Stored entries:
^^^^^^^^

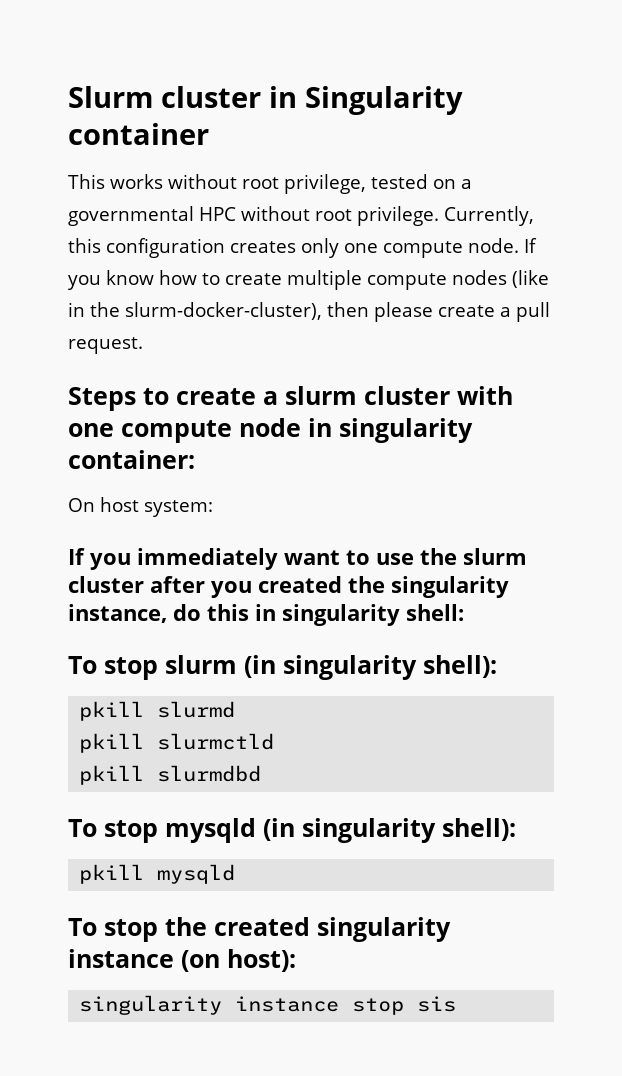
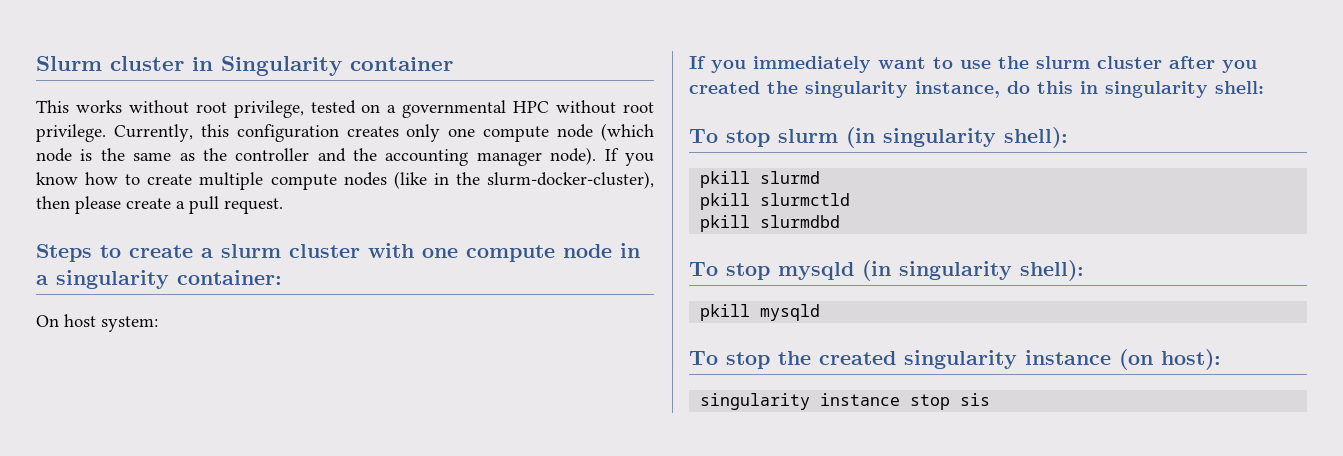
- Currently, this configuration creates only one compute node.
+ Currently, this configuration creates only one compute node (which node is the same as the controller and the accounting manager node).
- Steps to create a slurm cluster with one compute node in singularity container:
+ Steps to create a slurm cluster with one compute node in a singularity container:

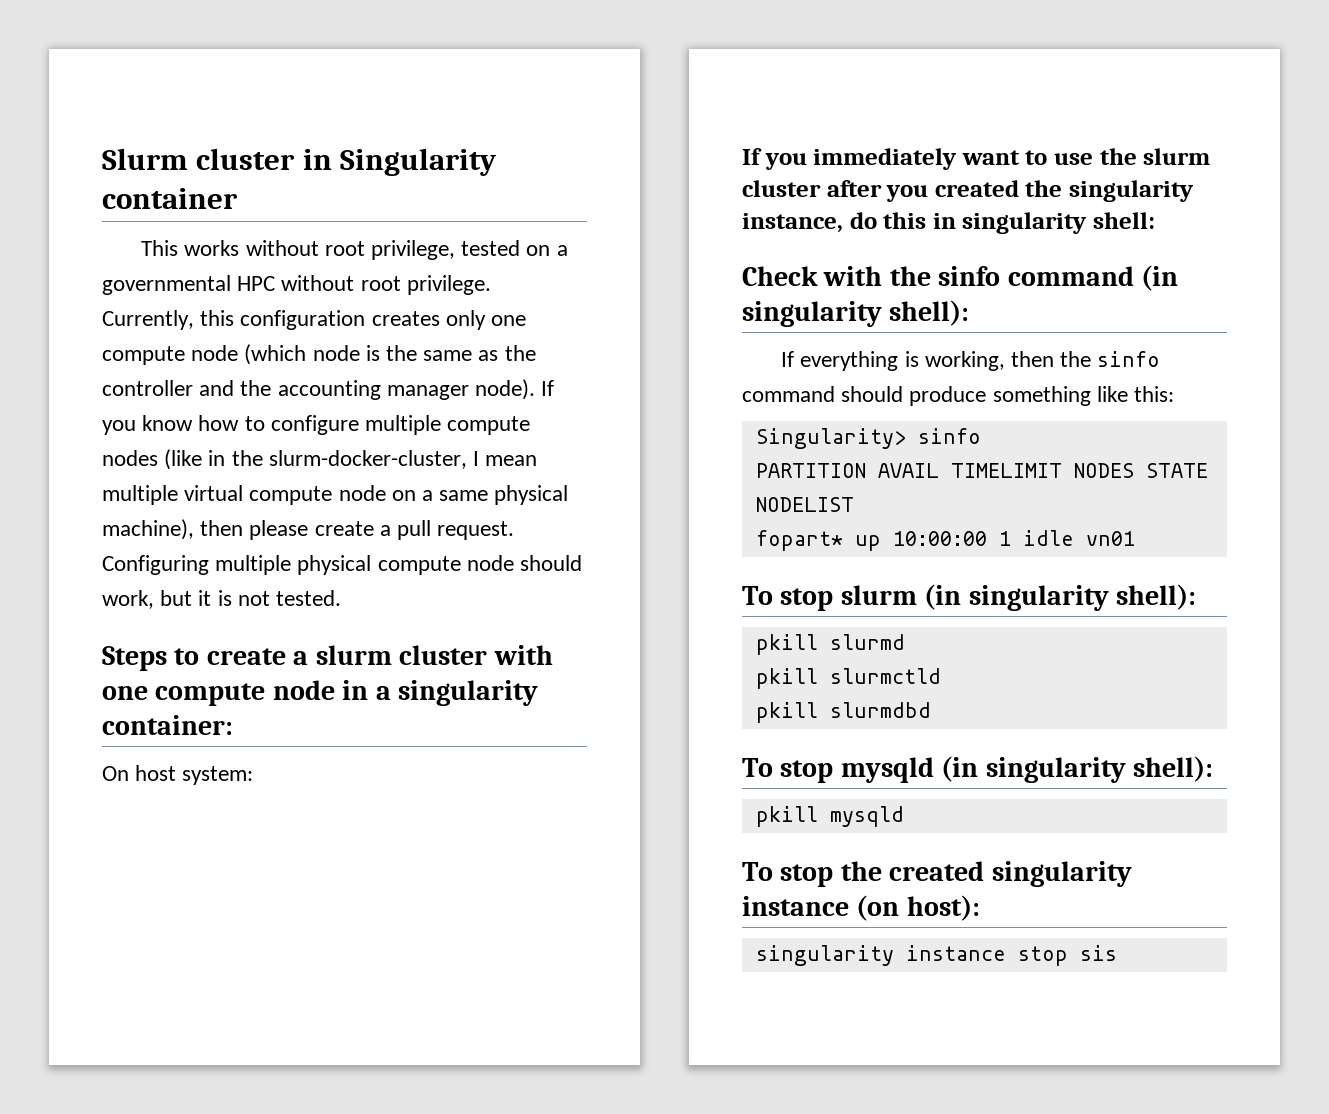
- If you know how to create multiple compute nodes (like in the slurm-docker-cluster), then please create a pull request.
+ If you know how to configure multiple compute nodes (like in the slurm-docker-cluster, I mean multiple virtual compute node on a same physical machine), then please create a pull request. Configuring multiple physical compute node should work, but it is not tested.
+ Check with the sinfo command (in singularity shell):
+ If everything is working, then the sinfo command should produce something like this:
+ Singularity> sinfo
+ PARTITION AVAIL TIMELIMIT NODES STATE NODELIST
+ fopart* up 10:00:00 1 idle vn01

^^^^^^^^

▸ **TASK INSTRUCTIONS**:
Scan the data above, find each line with "Currently", and copy it.

▸ **WRITTEN RESPONSE**:
- Currently, this configuration creates only one compute node.
+ Currently, this configuration creates only one compute node (which node is the same as the controller and the accounting manager node).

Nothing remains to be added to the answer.